[[ Task inputs open ]]

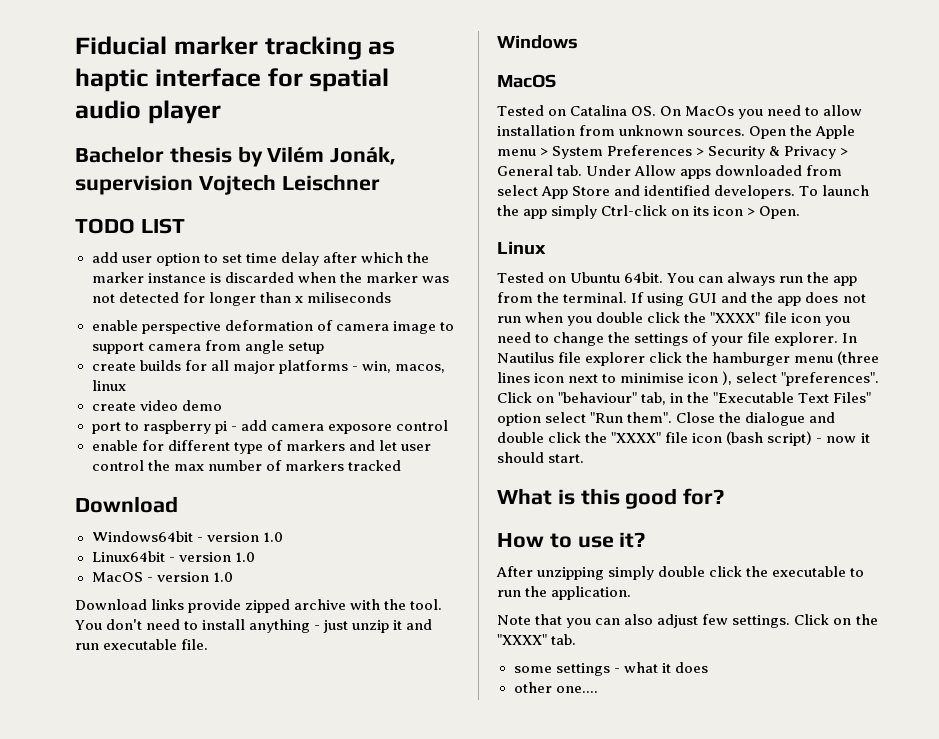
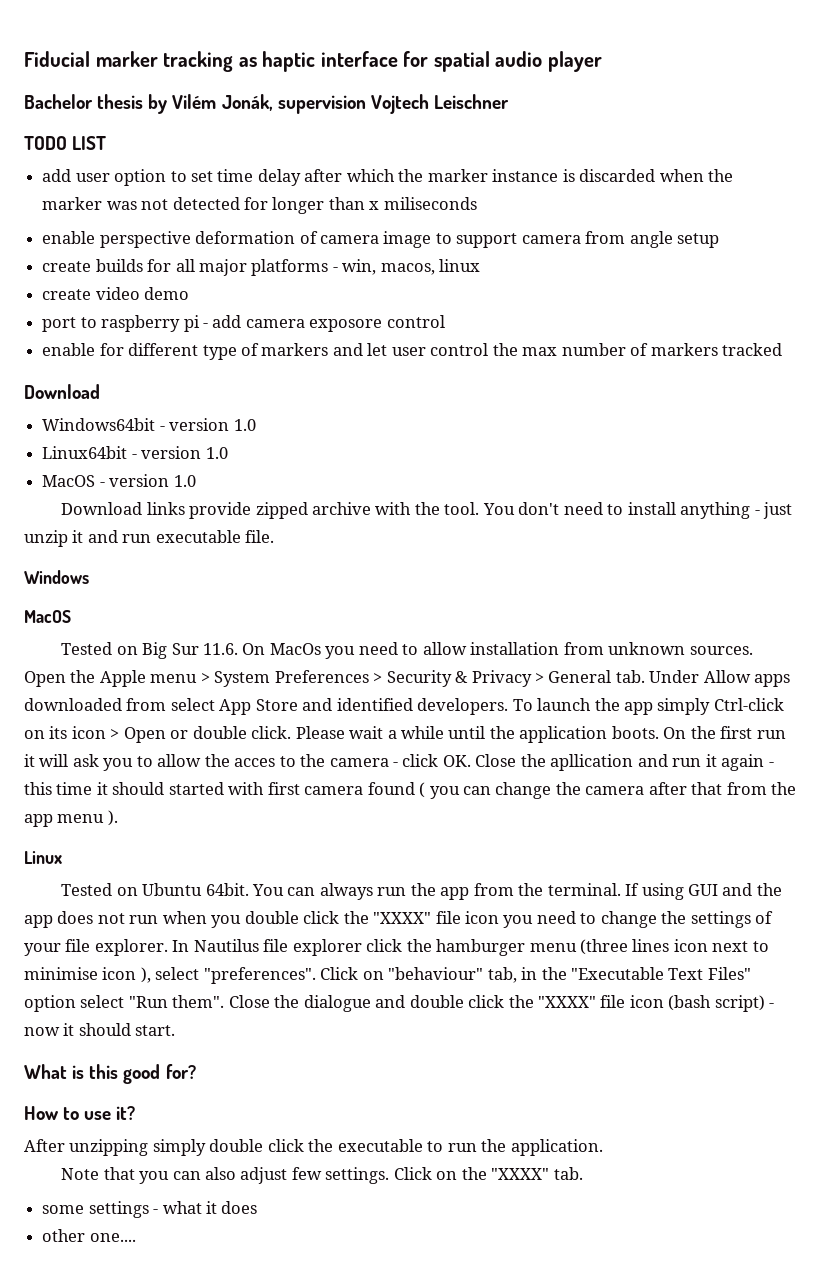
[570,105,657,116] Catalina OS. -> [142,642,238,659] Big Sur 11.6.
[759,206,801,219] Open. -> [123,726,786,743] [24,754,774,771] [24,782,797,799] [24,810,118,827] Open or double click. Please wait a while until the application boots. On the first run it will ask you to allow the acces to the camera - click OK. Close the apllication and run it again - this time it should started with first camera found ( you can change the camera after that from the app menu ).

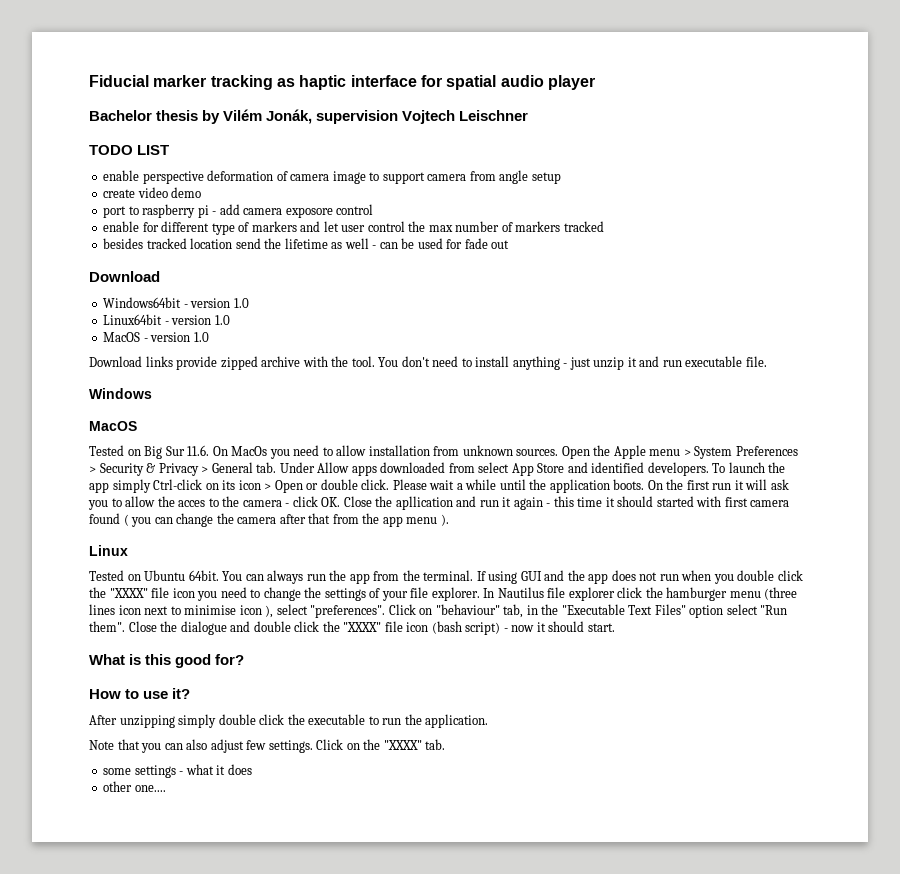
[42,169,733,186] [42,197,477,214] // add user option to set time delay after which the marker instance is discarded when the marker was not detected for longer than x miliseconds -> (170, 150) none
[42,259,481,276] // create builds for all major platforms - win, macos, linux -> (561, 178) none
(782, 349) none -> [103,238,510,249] // besides tracked location send the lifetime as well - can be used for fade out

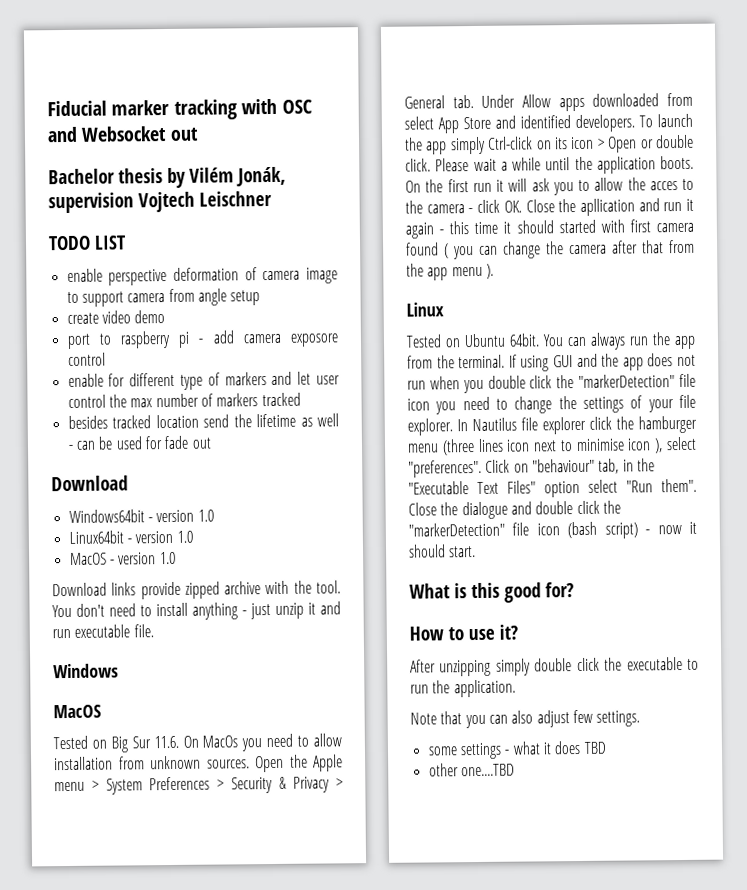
[276,75,595,90] as haptic interface for spatial audio player -> [241,98,312,115] [47,126,199,143] with OSC and Websocket out
[109,588,148,598] "XXXX" -> [578,374,676,388] "markerDetection"
[343,622,382,632] "XXXX" -> [408,522,505,537] "markerDetection"
[316,739,446,750] Click on the "XXXX" tab. -> (641, 718) none
(252, 769) none -> [583,741,607,754] TBD
[134,785,166,792] one.... -> [460,763,515,777] one....TBD

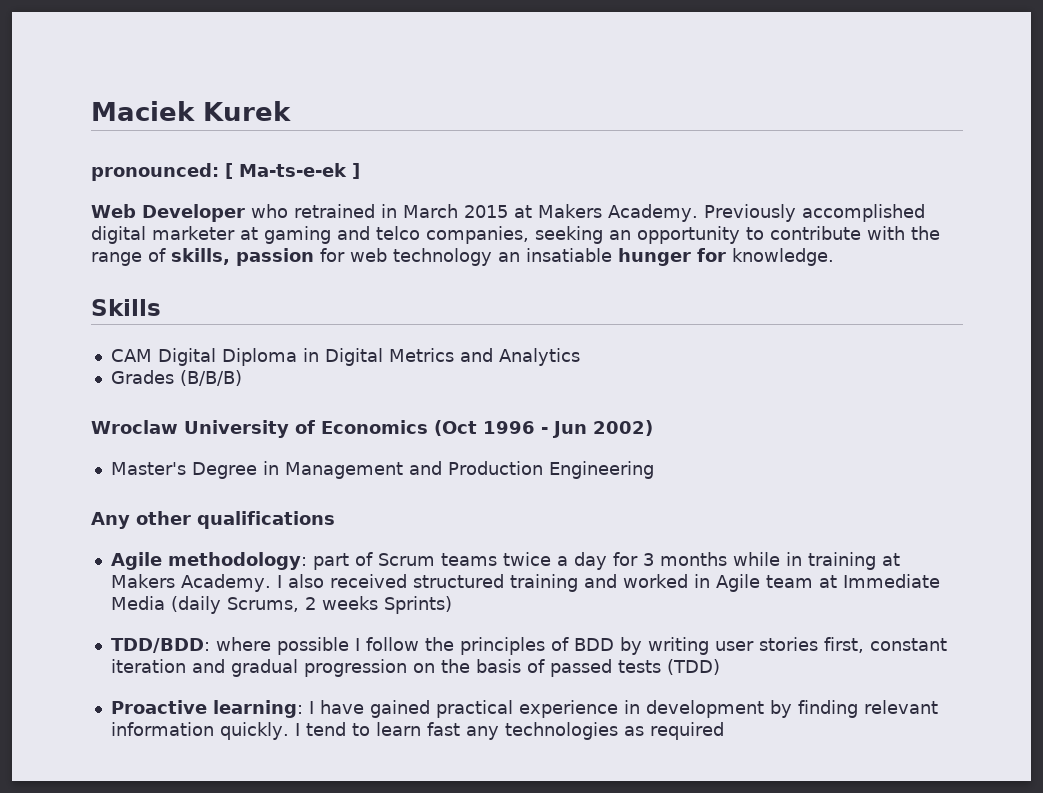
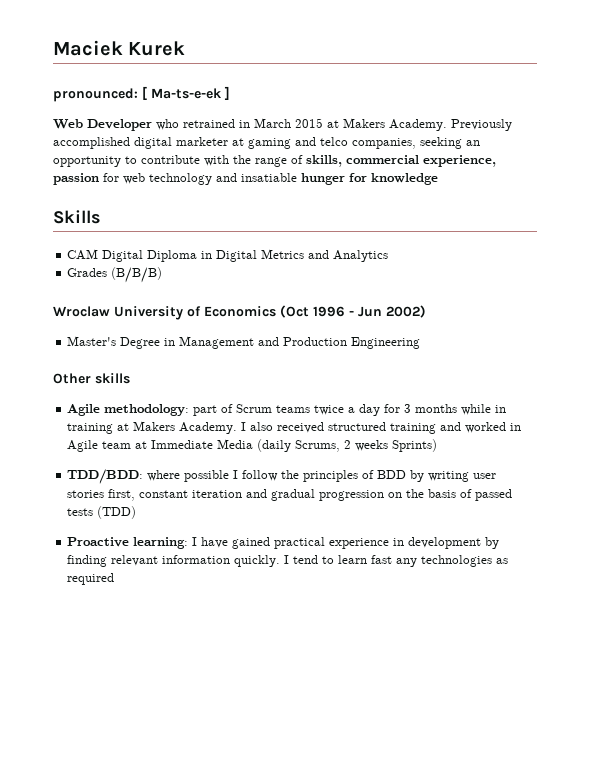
(230, 256) none -> [346,155,496,167] commercial experience,
[498,252,520,262] an -> [216,173,237,182] and
[732,248,834,266] knowledge. -> [371,173,438,185] knowledge
[91,511,335,529] Any other qualifications -> [53,373,130,384] Other skills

[[ Task inputs closed ]]

## Problem to work on:
The expected answer holds each line from the listing above where the string "XXXX" is present.

## Task output:
[109,588,148,598] "XXXX" -> [578,374,676,388] "markerDetection"
[343,622,382,632] "XXXX" -> [408,522,505,537] "markerDetection"
[316,739,446,750] Click on the "XXXX" tab. -> (641, 718) none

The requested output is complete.